> PROBLEM
A bare number is the expected answer: the count of lines in the records that contain the word "position".

━━━

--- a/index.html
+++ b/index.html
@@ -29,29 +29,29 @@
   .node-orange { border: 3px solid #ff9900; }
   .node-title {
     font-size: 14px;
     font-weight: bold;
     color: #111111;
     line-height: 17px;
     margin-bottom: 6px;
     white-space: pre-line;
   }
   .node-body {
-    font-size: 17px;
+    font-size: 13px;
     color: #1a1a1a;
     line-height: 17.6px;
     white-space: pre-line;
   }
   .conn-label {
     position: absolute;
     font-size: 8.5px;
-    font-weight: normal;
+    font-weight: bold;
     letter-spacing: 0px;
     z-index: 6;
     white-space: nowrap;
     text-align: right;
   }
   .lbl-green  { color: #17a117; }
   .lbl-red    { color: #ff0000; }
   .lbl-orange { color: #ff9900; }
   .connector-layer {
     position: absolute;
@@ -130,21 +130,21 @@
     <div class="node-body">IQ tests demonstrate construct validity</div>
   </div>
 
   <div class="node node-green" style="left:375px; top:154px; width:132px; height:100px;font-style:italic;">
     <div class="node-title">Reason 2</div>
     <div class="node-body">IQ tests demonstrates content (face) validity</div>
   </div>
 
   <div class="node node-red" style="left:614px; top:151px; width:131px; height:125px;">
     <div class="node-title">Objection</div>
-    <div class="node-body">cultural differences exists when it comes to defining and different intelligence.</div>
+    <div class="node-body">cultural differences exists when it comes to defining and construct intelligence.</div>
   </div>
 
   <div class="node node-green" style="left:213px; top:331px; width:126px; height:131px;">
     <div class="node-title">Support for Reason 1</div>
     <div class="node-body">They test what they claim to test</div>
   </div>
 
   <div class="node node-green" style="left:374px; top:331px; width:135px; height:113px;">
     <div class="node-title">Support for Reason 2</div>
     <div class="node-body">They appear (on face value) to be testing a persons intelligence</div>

━━━

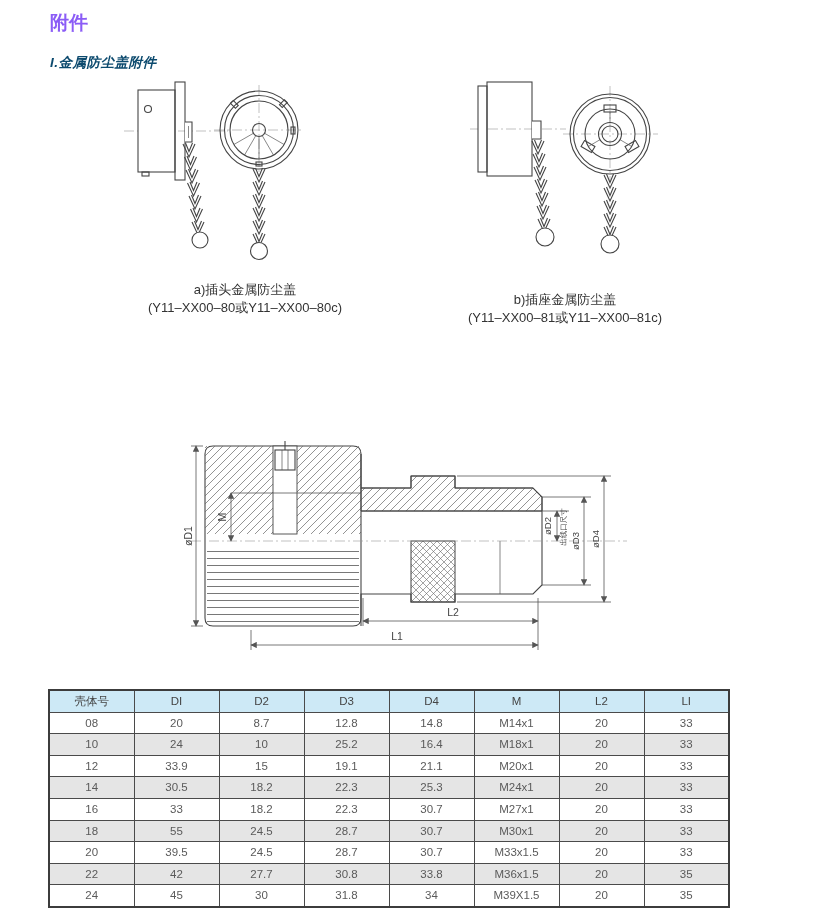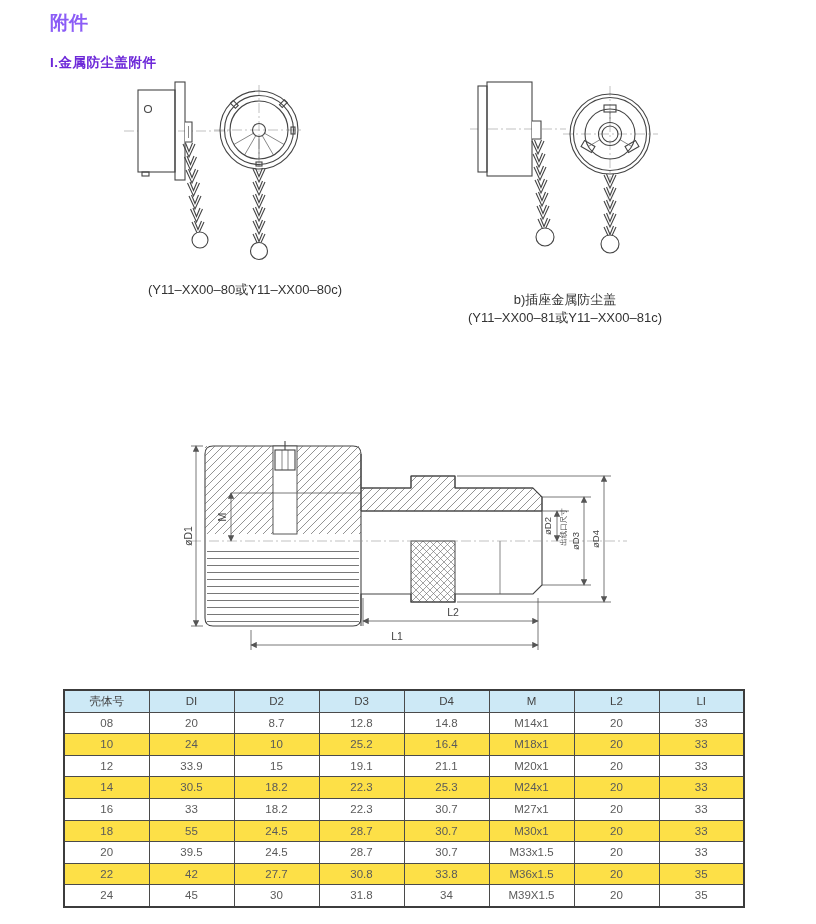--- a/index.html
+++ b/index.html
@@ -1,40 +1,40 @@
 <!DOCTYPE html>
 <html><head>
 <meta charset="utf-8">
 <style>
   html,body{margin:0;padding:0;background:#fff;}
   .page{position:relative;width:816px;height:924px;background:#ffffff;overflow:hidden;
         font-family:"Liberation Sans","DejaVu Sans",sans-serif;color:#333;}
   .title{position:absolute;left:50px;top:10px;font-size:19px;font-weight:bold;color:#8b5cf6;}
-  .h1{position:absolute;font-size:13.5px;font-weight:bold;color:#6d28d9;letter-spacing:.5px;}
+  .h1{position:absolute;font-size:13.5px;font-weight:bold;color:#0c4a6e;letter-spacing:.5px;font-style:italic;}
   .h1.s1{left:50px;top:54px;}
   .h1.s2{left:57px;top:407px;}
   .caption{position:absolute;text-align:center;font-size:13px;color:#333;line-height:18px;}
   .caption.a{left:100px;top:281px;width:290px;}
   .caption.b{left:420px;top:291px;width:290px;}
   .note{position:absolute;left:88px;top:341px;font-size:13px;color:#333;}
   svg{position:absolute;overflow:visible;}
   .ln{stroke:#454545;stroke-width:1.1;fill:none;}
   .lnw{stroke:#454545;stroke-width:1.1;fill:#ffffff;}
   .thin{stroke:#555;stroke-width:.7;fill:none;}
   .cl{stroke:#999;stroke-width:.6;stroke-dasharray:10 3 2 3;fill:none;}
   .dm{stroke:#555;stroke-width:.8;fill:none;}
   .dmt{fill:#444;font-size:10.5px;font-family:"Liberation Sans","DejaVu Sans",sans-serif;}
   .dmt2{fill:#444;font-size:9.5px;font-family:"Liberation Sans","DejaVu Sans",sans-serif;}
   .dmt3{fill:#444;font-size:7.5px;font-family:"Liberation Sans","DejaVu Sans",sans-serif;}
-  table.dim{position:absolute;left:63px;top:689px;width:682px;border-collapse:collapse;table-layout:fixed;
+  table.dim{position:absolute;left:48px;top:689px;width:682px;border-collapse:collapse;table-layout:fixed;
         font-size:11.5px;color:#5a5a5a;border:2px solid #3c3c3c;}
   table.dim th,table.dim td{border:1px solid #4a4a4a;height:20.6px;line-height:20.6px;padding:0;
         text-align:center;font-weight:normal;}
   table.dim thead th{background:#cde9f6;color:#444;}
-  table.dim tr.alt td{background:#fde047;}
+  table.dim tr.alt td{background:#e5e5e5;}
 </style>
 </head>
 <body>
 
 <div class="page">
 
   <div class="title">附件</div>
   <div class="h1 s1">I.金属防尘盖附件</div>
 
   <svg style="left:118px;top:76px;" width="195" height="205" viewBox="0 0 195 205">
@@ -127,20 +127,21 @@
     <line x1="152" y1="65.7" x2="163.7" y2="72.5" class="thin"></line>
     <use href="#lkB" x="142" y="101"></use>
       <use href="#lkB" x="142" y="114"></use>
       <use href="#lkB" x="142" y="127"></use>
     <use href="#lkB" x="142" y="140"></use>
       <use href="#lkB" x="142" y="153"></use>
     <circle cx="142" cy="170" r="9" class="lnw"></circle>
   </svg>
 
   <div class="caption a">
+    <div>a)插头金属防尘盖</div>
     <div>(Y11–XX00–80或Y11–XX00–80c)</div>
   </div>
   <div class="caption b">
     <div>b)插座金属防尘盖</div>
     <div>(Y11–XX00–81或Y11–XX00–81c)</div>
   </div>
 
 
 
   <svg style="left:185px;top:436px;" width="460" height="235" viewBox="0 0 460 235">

━━━

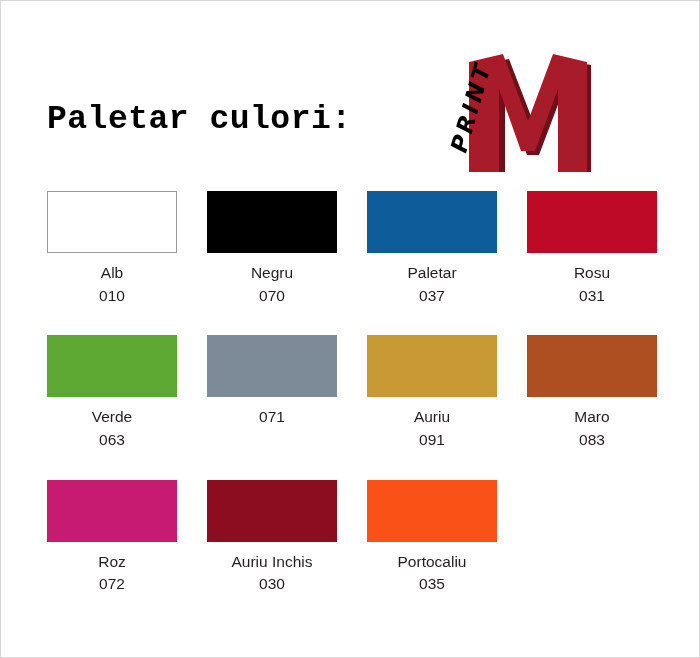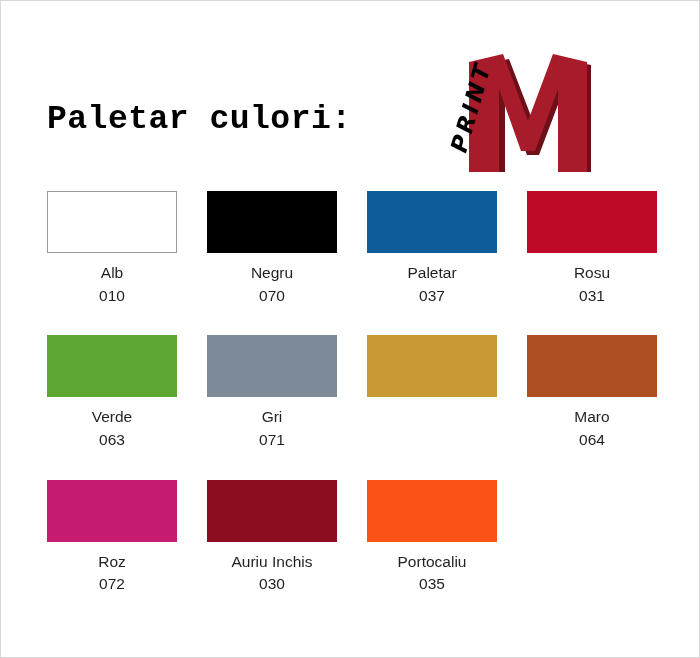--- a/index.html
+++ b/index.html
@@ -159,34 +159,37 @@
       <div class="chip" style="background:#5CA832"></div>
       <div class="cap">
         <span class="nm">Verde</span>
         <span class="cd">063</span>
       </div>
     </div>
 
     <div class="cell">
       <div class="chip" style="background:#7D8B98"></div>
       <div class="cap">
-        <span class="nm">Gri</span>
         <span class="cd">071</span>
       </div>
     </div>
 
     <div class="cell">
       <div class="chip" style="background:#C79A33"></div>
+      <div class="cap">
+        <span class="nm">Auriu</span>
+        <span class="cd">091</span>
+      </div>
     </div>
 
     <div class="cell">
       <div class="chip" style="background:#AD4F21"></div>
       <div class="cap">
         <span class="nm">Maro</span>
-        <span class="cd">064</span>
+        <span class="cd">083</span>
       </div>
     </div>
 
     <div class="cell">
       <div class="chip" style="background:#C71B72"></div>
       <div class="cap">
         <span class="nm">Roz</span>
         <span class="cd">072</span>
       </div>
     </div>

━━━

> OUTPUT BELOW
11